West Virginia`s state health officer was selected Wednesday to represent one of the hardest-hit regions of the state for drug overdoses on the board of a private foundation that will be distributing the majority of the state`s more than $1 billion in opioid settlements.
Dr. Matthew Christiansen, who also serves as commissioner for the state Bureau for Public Health, was named the director that will represent Cabell, Clay, Boone, Kanawha, Lincoln, Logan, Putnam, Mason, Mingo and Wayne counties on the 11-member West Virginia First Foundation board. He was voted to the position by representatives from local governments in each county. Christiansen previously served as director of the state Department of Health and Human Resources’ Office of Drug Control Policy until being promoted to commissioner and state health officer in January.
During a meeting of local governments in the central southwestern region of the state Wednesday, Christiansen called the foundation and the money “an incredible opportunity for us to right some of the wrongs that have been committed here in West Virginia.”
“We still have a lot of work to do,” he said. “There’s no doubt in anyone’s mind in this room, that we’re not where we need to be.”
Christiansen said he`d like to see resources go to building out the state`s care continuum, especially to prevention and screening efforts, an area that`s been “traditionally underfunded,” to try to reach people before they fall into “that vicious cycle of addiction where it becomes too late.”
In 2021, more than 35% of West Virginia`s overdoses occurred in the region Christiansen will be representing.
“I worry a lot about how we can make sure that we are managing and deploying these dollars in the most accurate way possible in the most transparent way possible,” he said.

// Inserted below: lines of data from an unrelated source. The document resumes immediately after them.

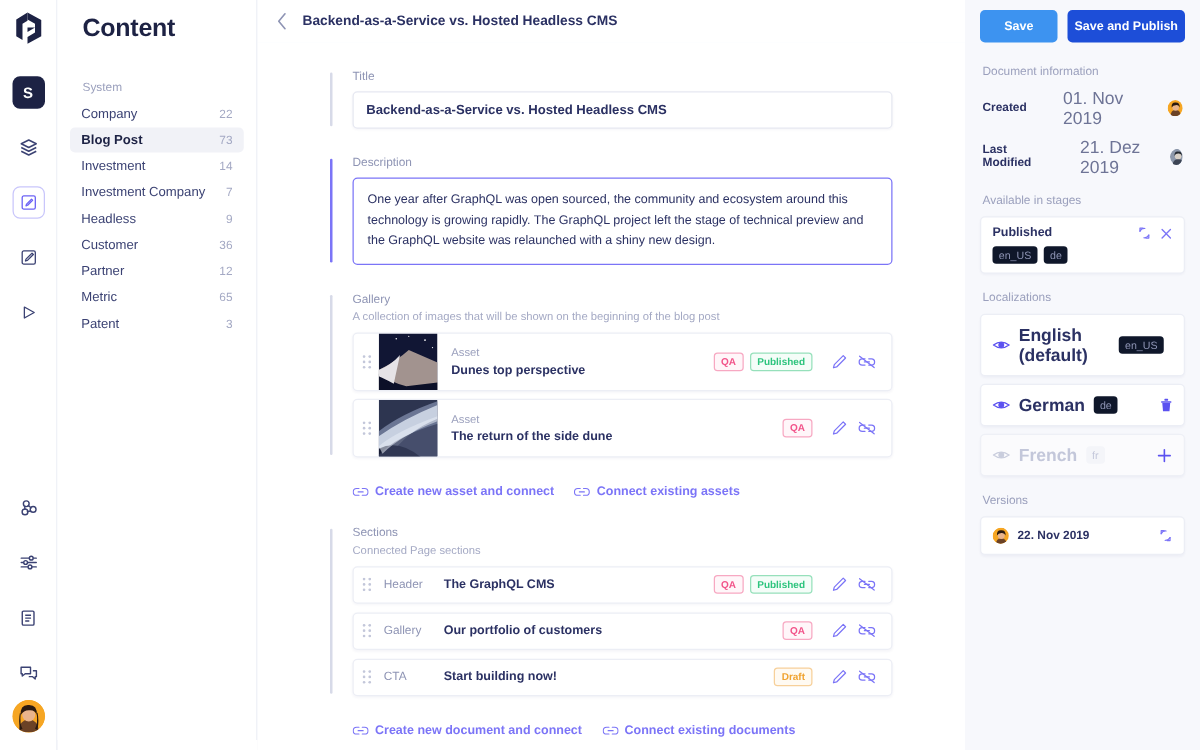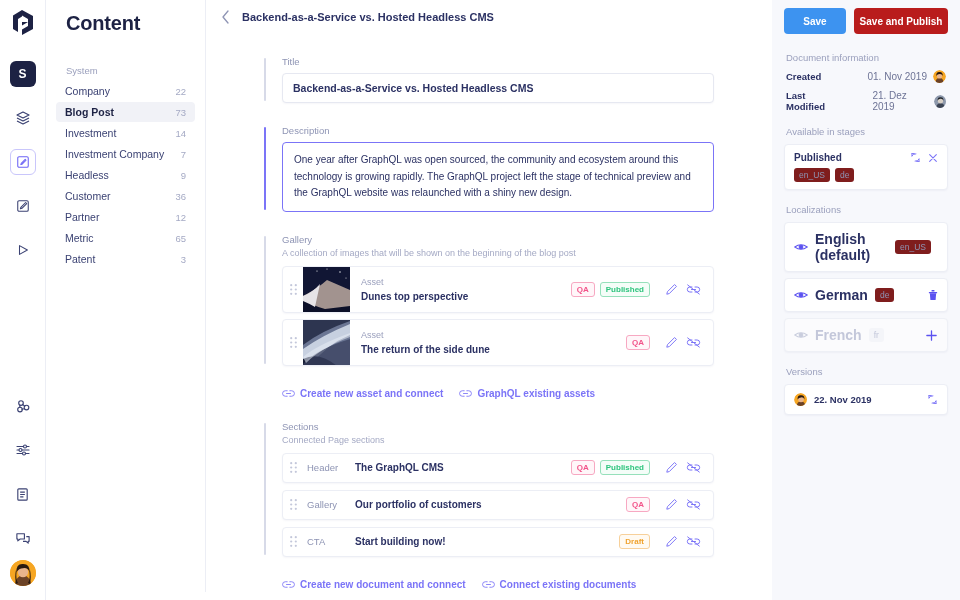"Save and Publish" .btn.publish { background: #b91c1c -> #1d4ed8 }
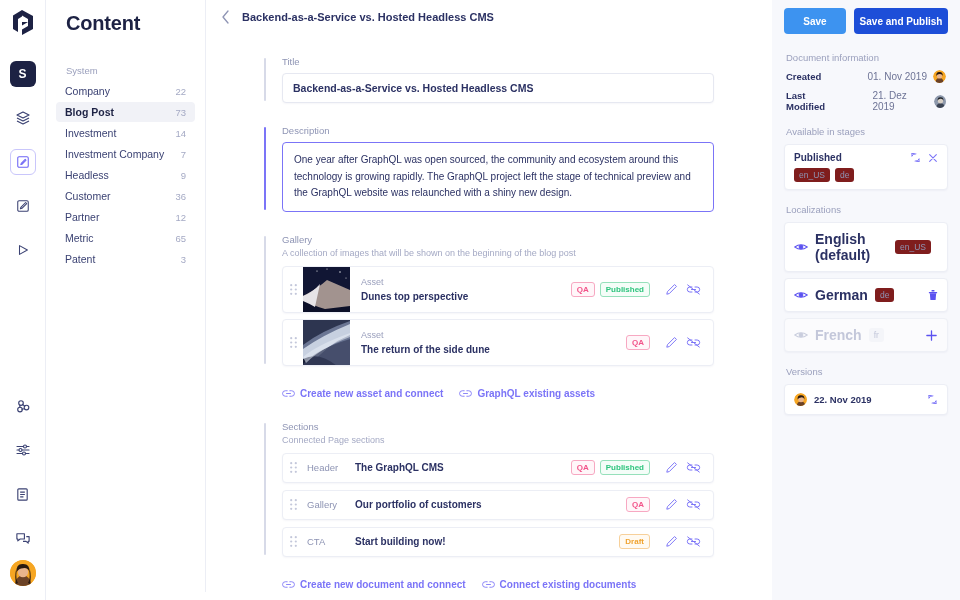"01. Nov 2019" .rp-kv .v { font-size: 10px -> 14px }
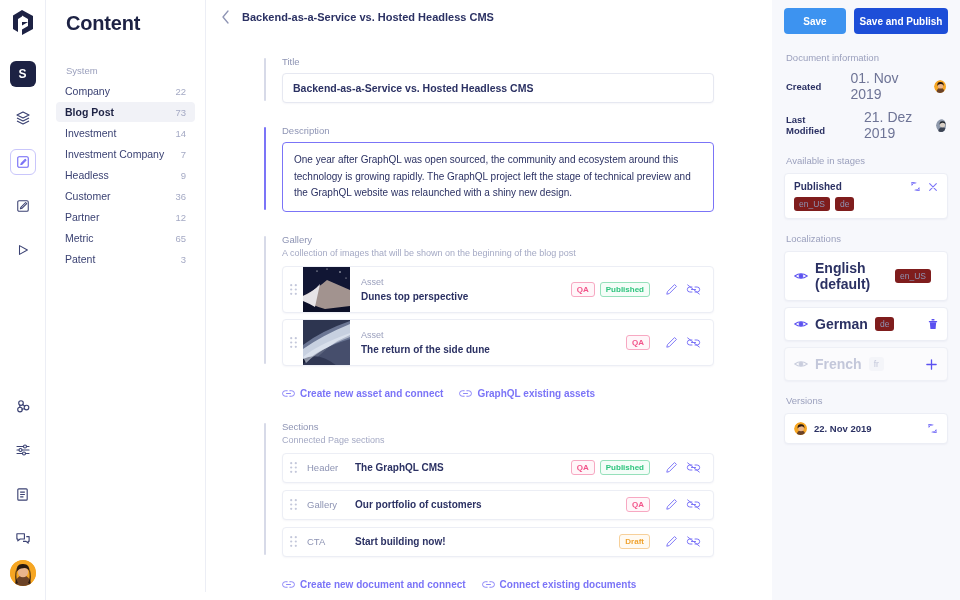"en_US" .chip { background: #7f1d1d -> #0f172a }
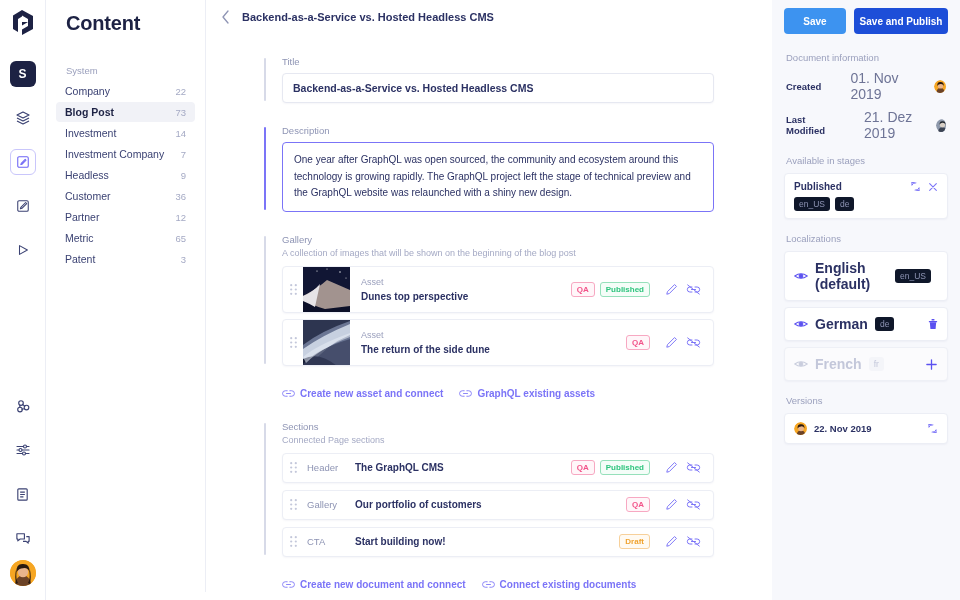"GraphQL existing assets" span { text: GraphQL -> Connect }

The West Virginia First Foundation was created as an initiative of the attorney general`s office, the agency litigating the state`s opioid cases. Officials from 55 West Virginia counties signed on to a memorandum of understanding that allows money to be funneled through the foundation and dictates how it can be spent. The system was given the green light by the state Legislature and Gov. Jim Justice earlier this year.
According to the agreement, the foundation will distribute just under three- quarters of the settlement money won by the state in lawsuits against opioid manufacturers and distributors in West Virginia. Around a quarter will go directly to local communities and 3% will remain in trust. West Virginia is home to the nation’s highest overdose death rate.
All funds must be used to abate the opioid crisis through efforts such as evidence-based addiction treatment, recovery and prevention programs, or supporting law enforcement efforts to curtail distribution.
Under state law, the foundation`s board must be in place by July 17, 60 days after the foundation’s articles of incorporation were filed with the secretary of state`s office.
Five members of the foundation’s board will be appointed by the governor and confirmed by the state Senate. Six board members will be elected as Christiansen was to represent six regions throughout the state.
Others who were nominated to the board Wednesday in unofficial results shared during public meetings were Parkersburg Mayor Tom Joyce from Wood County, in the northwestern part of the state, and Berkeley County Community Corrections Director Tim Czaja in the eastern panhandle region. Official results will be certified within a week.
Last week, local government officials in central southeastern West Virginia elected Dr. Tony Kelly, an emergency room physician, to be the board`s inaugural director. Kelly has around 40 years of experience working in hospitals in historic coal mining cities like Beckley and Welch.
Northern West Virginia officials are meeting in Ohio County and Monongalia County on Thursday to elect two representatives.
Prior to joining the state office of drug control policy, Christiansen was active in primary care and addiction treatment. He earned his medical degree and a master’s degree in public health from Marshall University.
Over the past four years, drug manufacturers, distribution companies, pharmacies and other companies with roles in the opioid business have reached settlements totaling more than $50 billion with governments.
While the biggest amounts are in nationwide settlements, West Virginia __ perhaps the state hardest hit by the prescription drug overdose crisis __ has been aggressive in bringing its own lawsuits and reaching more than a dozen settlements.
In May, Attorney General Patrick Morrisey announced that the state had settled with Kroger for $68 million over its role in distributing highly addictive prescription painkillers in West Virginia. Walgreens settled in January for $83 million while Walmart and CVS settled with the state in September. Walmart agreed to a settlement of just over $65 million and CVS for $82.5 million. Last August, Rite Aid settled for up to $30 million to resolve similar litigation.
The West Virginia First Foundation will be headed by an executive director appointed by Morrisey and approved by its board. A rapid search is underway to select an executive director within the next month or two. The state has hired the search firm DRiWaterstone Human Capital, based in Arlington, Virginia, to help identify candidates.